▶ TASK BRIEF:
The entries below contain a line with "(456, 121) none" and a line with "(240, 246) none". Retype exactly everything from the first down to the second, both included, and nothing else.

▶ DATA SUPPLIED:
☆ ☆ ☆
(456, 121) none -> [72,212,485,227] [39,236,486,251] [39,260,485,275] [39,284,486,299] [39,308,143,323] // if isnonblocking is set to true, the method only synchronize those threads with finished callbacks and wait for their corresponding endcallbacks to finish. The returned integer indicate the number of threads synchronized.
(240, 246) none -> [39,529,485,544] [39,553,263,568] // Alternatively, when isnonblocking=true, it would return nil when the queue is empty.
☆ ☆ ☆
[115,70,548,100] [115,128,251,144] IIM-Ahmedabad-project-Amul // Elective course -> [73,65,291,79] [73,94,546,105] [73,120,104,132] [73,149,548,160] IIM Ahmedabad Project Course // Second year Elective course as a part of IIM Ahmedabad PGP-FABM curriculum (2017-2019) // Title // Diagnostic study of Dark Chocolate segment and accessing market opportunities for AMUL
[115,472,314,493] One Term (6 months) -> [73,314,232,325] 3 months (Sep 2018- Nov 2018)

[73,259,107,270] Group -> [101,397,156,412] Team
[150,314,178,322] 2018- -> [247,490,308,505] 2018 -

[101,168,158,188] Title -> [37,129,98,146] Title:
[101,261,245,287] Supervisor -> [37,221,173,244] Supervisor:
☆ ☆ ☆
▶ SOLUTION FOR THIS TASK:
(456, 121) none -> [72,212,485,227] [39,236,486,251] [39,260,485,275] [39,284,486,299] [39,308,143,323] // if isnonblocking is set to true, the method only synchronize those threads with finished callbacks and wait for their corresponding endcallbacks to finish. The returned integer indicate the number of threads synchronized.
(240, 246) none -> [39,529,485,544] [39,553,263,568] // Alternatively, when isnonblocking=true, it would return nil when the queue is empty.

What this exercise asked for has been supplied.